### Exercise
Compute how many lines in the data below hold the word "title", then report that number with nothing else.

────────────────────────────────────────

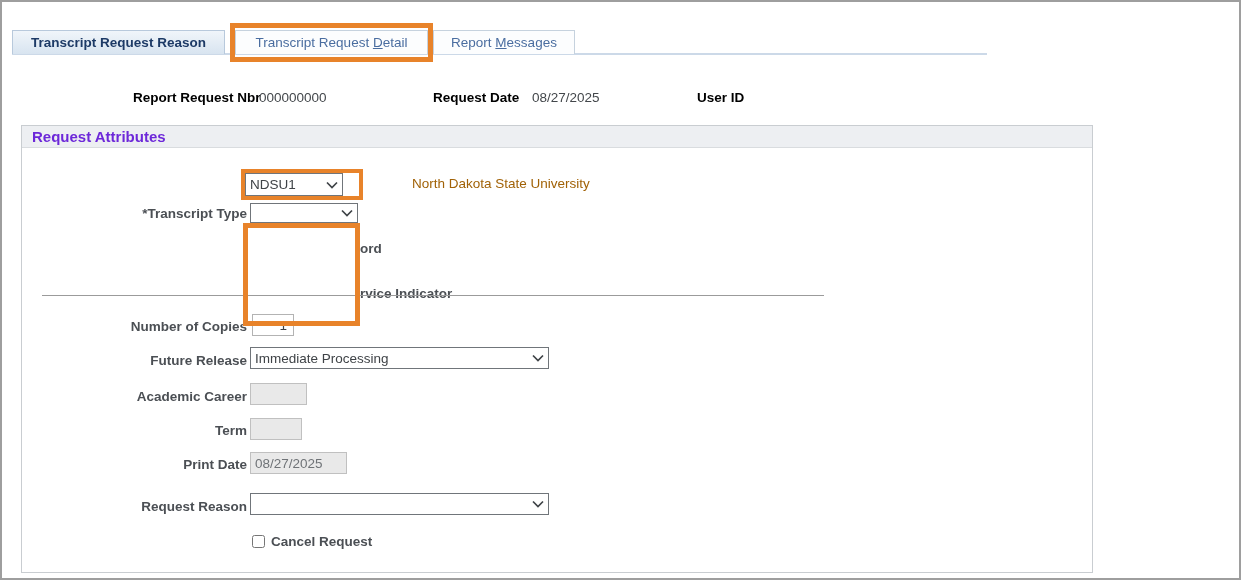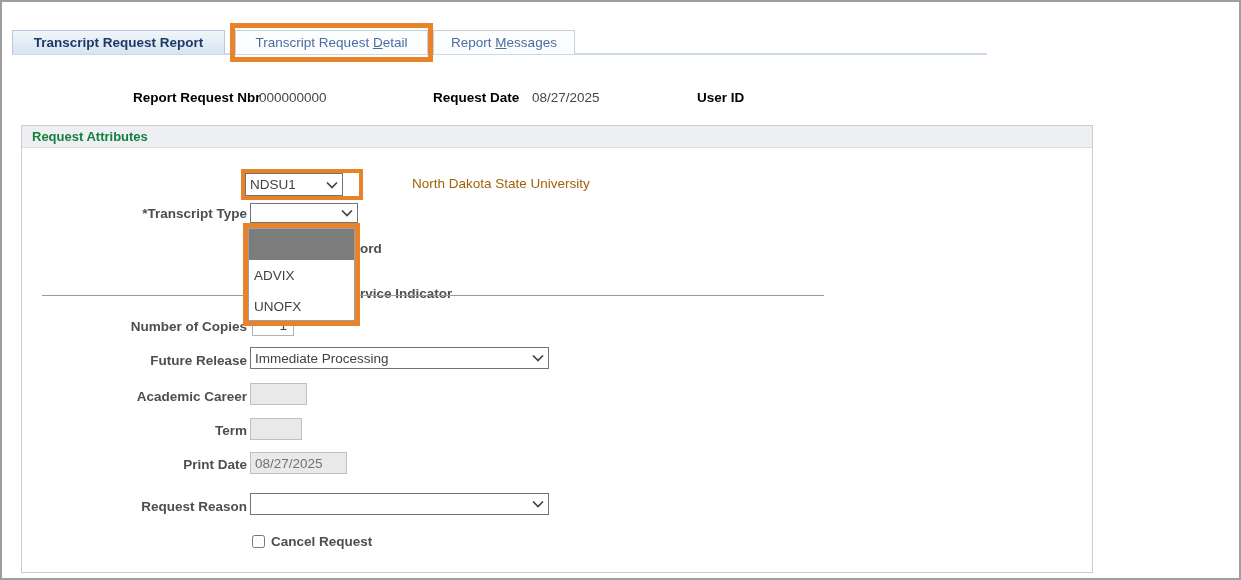--- a/index.html
+++ b/index.html
@@ -103,7 +103,7 @@
   <div class="tabbar-line"></div>
 
   <div class="tab active" style="left:10px; width:213px;">
-    <span>Transcript Request Report</span>
+    <span>Transcript Request Reason</span>
   </div>
 
   <div class="tab" style="left:233px; width:193px;">

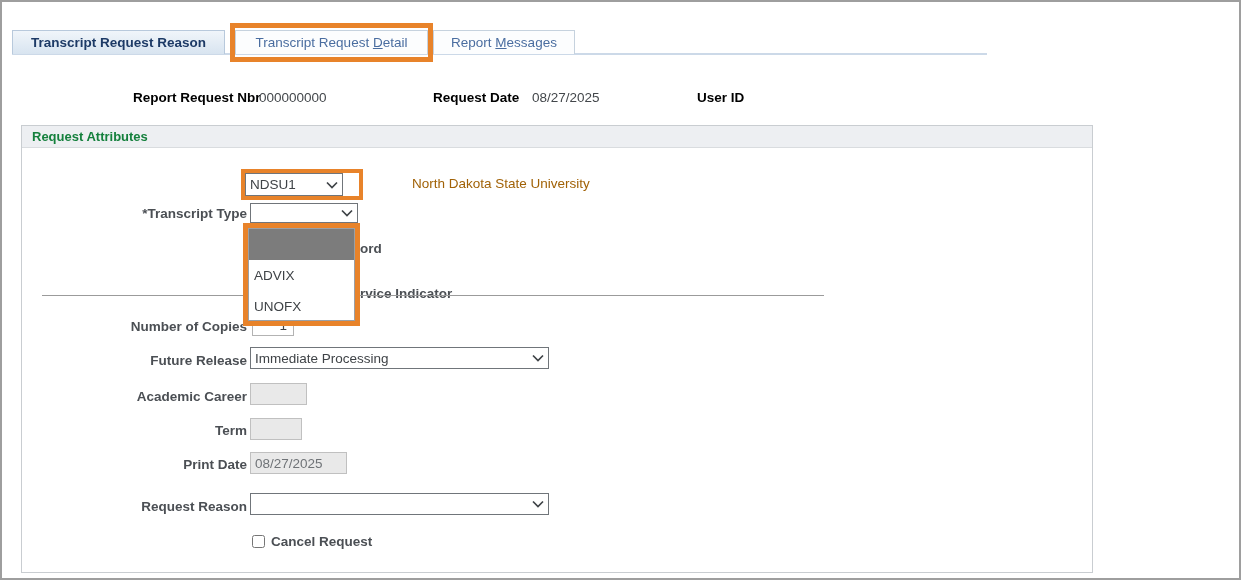--- a/index.html
+++ b/index.html
@@ -50,7 +50,7 @@
     background: #edeff2; border-bottom: 1px solid #d9dcdf;
     display: flex; align-items: center; padding-left: 10px;
   }
-  .groupbox-title { font-weight: bold; color: #15803d; font-size: 13px; }
+  .groupbox-title { font-weight: bold; color: #6d28d9; font-size: 15px; }
   
   .flabel {
     position: absolute; left: 40px; width: 205px;

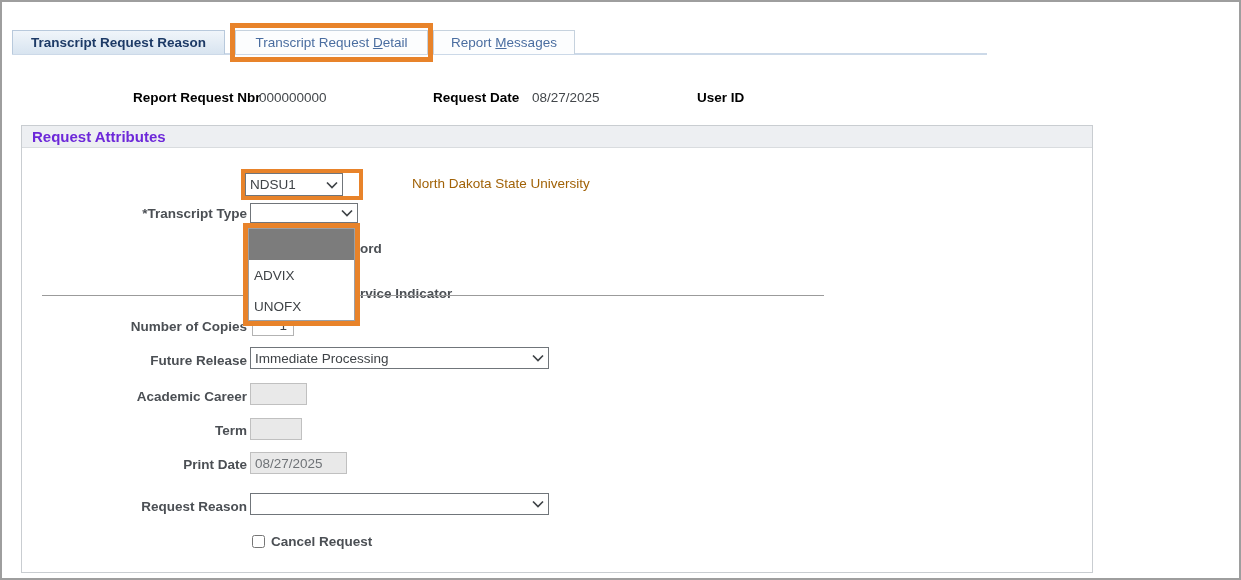--- a/index.html
+++ b/index.html
@@ -153,11 +153,6 @@
   <div class="flabel" style="top:317px;">Number of Copies</div>
   <input class="tinput right" style="left: 250px; top: 312px; width: 42px; height: 22px;" value="1">
 
-  <div class="open-list">
-    <div class="opt sel-gray"></div>
-    <div class="opt">ADVIX</div>
-    <div class="opt">UNOFX</div>
-  </div>
   <div class="hl-frame" style="left:241px; top:221px; width:117px; height:103px;"></div>
 
   <div class="flabel" style="top:351px;">Future Release</div>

────────────────────────────────────────

### Task solution
2